╭──

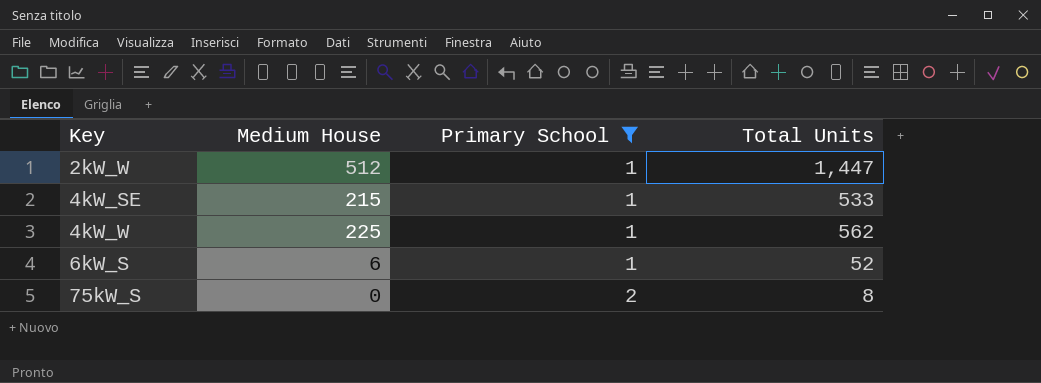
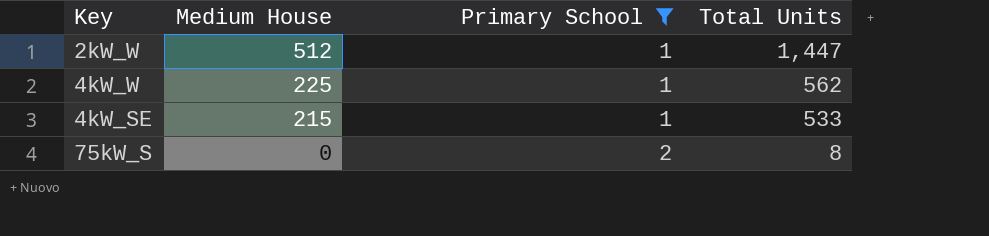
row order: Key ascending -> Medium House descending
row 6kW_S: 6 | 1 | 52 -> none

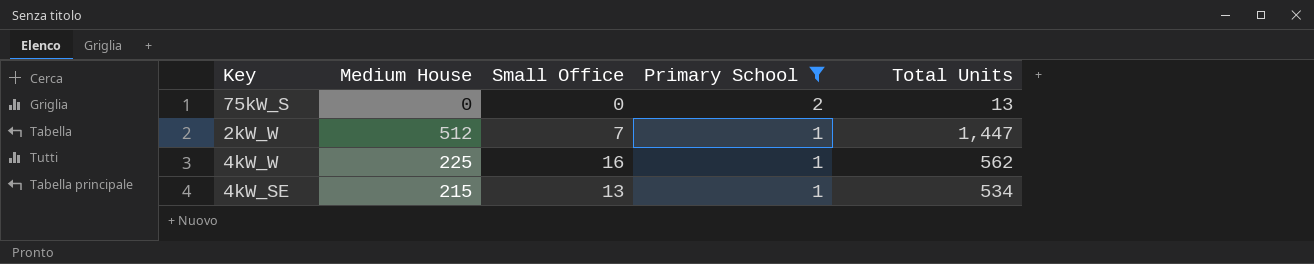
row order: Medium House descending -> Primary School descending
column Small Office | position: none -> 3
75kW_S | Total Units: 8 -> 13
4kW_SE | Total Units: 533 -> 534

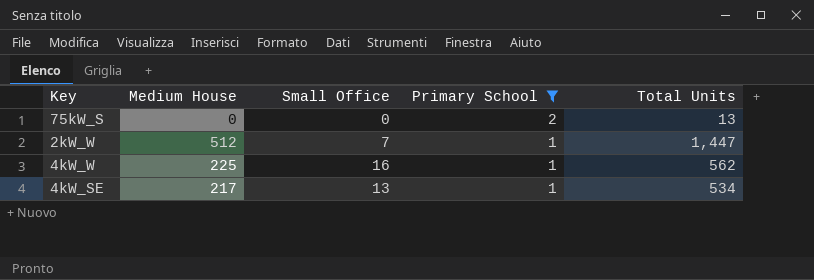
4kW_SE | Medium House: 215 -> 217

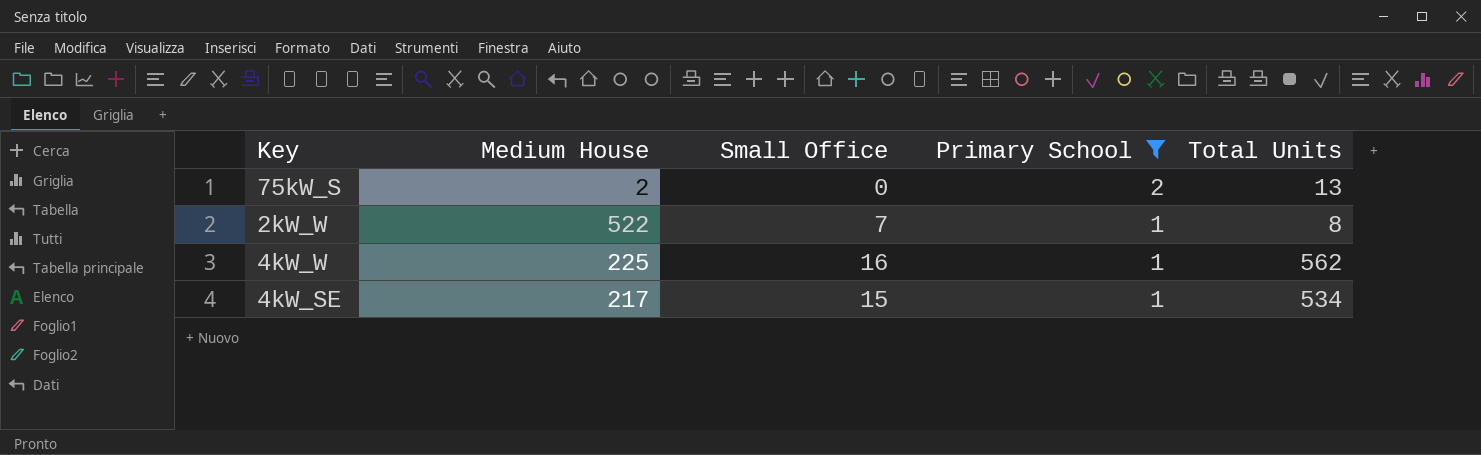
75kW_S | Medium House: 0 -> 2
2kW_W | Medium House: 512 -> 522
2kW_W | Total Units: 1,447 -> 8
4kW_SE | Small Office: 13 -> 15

╰──
╭──

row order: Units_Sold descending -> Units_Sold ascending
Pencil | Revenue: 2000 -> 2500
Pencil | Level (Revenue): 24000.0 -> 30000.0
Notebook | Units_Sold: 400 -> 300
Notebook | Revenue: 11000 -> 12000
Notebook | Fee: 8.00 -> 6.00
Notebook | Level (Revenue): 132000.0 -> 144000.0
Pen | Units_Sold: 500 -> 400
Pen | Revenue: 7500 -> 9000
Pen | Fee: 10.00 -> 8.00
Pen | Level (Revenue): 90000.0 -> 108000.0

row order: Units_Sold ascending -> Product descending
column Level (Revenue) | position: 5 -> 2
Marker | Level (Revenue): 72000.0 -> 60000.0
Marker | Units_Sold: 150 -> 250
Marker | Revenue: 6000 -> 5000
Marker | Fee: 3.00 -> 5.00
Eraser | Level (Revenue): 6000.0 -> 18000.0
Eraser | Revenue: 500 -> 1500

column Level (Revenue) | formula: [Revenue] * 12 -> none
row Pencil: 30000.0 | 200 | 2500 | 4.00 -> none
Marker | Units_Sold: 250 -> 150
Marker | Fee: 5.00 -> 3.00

╰──

**Problem to solve**
Show every line from the entries above in which the word "Office" appears.

**Written solution**
column Small Office | position: none -> 3
4kW_SE | Small Office: 13 -> 15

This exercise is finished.